The Village Voice still chugs along as the flagship of the alternative press. Like most of the urban weeklies such as the Boston Phoenix, the San Francisco Bay Guardian and L.A. Weekly, they all struggle to maintain a balance between muckraking and fluff that will please advertisers while not alienating readers.

The bimonthly Utne Reader has done well as an alternative press version of Reader’s Digest. The liberal media watchdog group Fairness and Accuracy in Reporting (FAIR) and its magazine EXTRA! continues the work of Seldes and In fact by reporting on media bias and suppressed news. Z Magazine is a vibrant new voice on the Left and an example of how two people – Lydia Sargent and Michael Albert – can put out a solid publication with a shoestring budget. Other publications such as CovertAction Quarterly, Dollars and Sense, CounterPunch, Earth Island Journal, High Country News, Index on Censorship, Multinational Monitor, Southern Exposure, and the Texas Observer also further the tradition of the alternative press.

SUMMING UP

Looking back over a century of alternative journalism, one can see its resilience in the face of political and economic pressures. It has endured periodic government repression and sharp changes in the political and cultural climate. It has maintained a commitment to social change, even when it is not a popularly held sentiment. As long as there is a majority media that serves the interests of the powerful rather than the people, there will be a place for dissident voices. That place will be the alternative press.

SOURCES:

David Armstrong. “A Trumpet to Arms: Alternative Media in America.” South End Books, 1981.

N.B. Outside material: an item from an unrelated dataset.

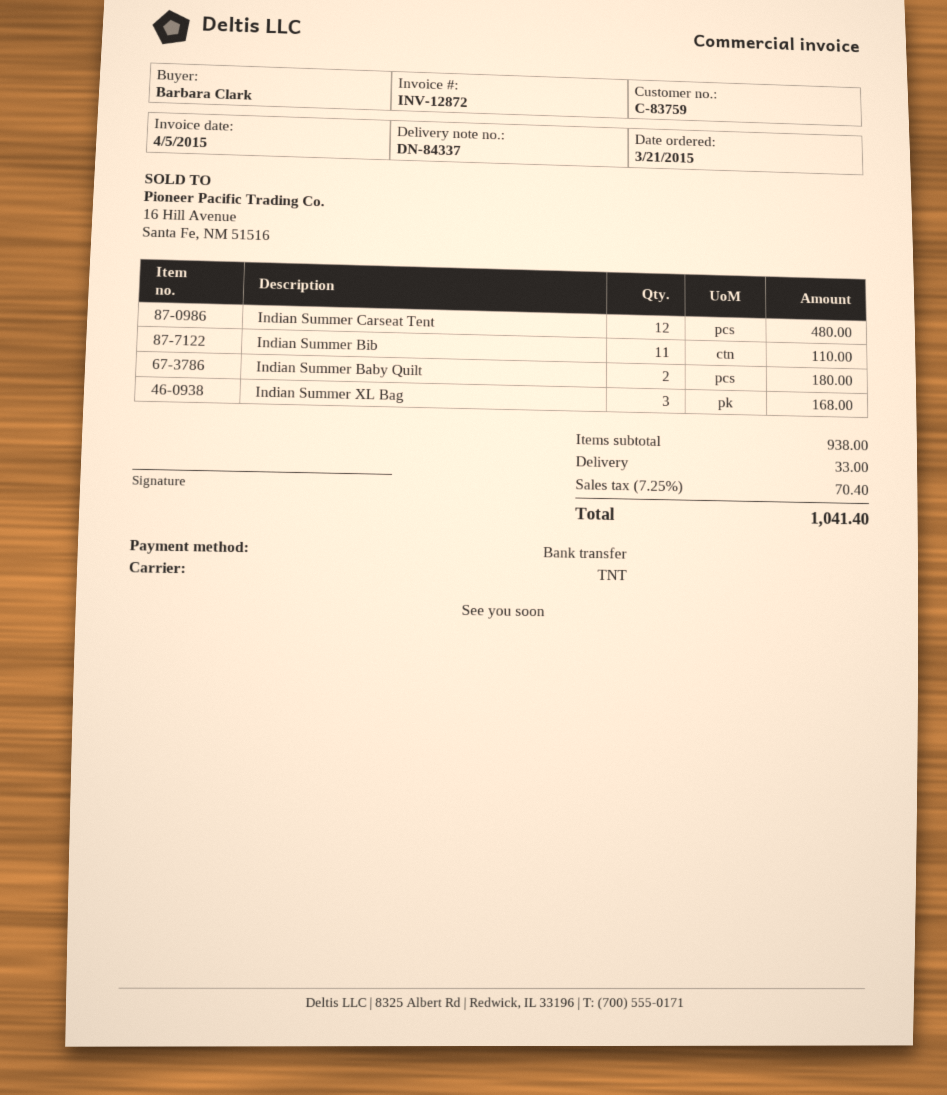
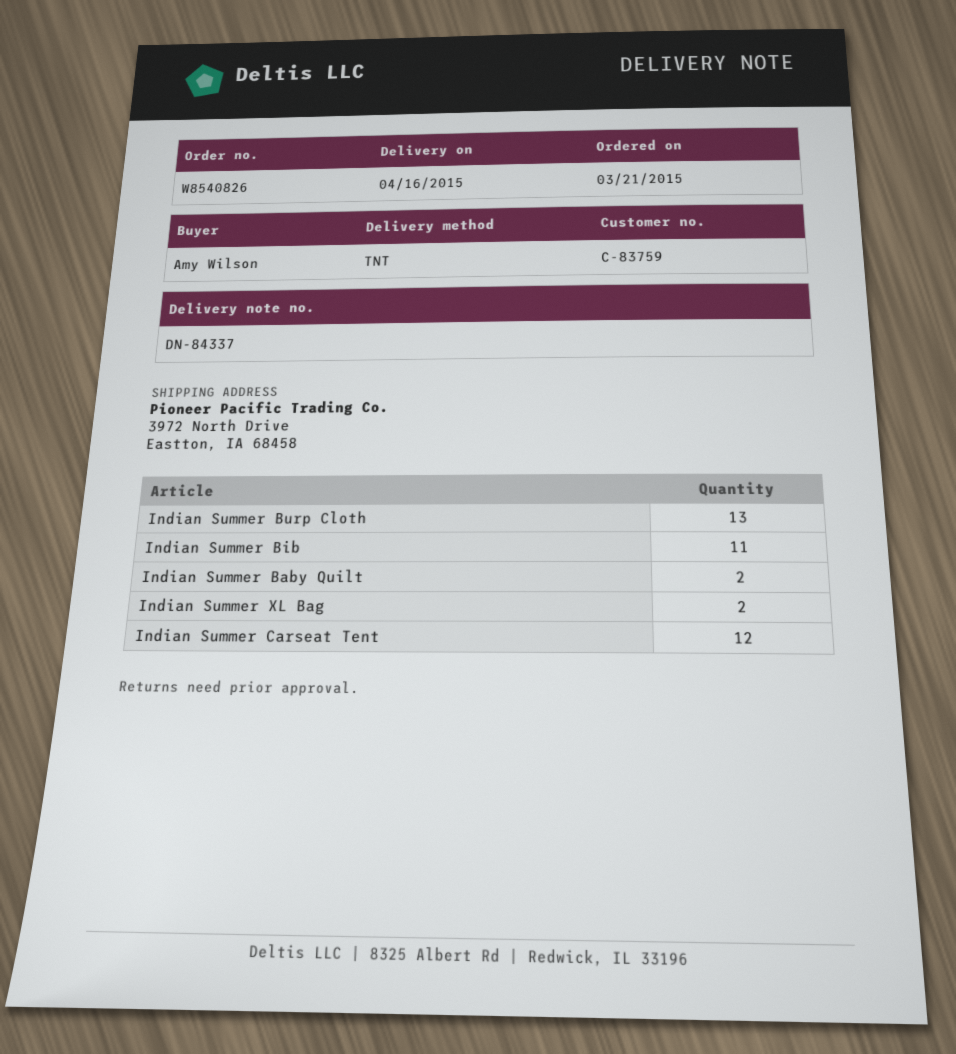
ordered by: Barbara Clark -> Amy Wilson
Indian Summer XL Bag: 3 -> 2
Indian Summer Burp Cloth: none -> 13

Abe Peck. “Uncovering The Sixties: The Life and Times of the Underground Press.” Pantheon, 1985.

Robert J. Glessing. “The Underground Press in America” Indiana University Press, 1970.

Laura Kessler. “The Dissident Press: Alternative Journalism in American History.” Sage Publications, 1984.

John M. Harrison and Harry H. Stein. “Muckraking: Past, Present, and Future.” Penn State, 1973.

Louis Filler. “The Muckrakers: Crusaders for American Liberalism (revised edition).” Gateway, 1968.

Daniel Aaron. “Writers on the Left.” Harcourt, Brace & World, 1961.

Edwin and Mary Emery. “The Press and America: An Interpretive History” Prentice Hall, 1984.

Mari Jo and Paul Buhle and Dan Georgakas. “Encyclopedia of the American Left.” University of Illinois Press, 1990.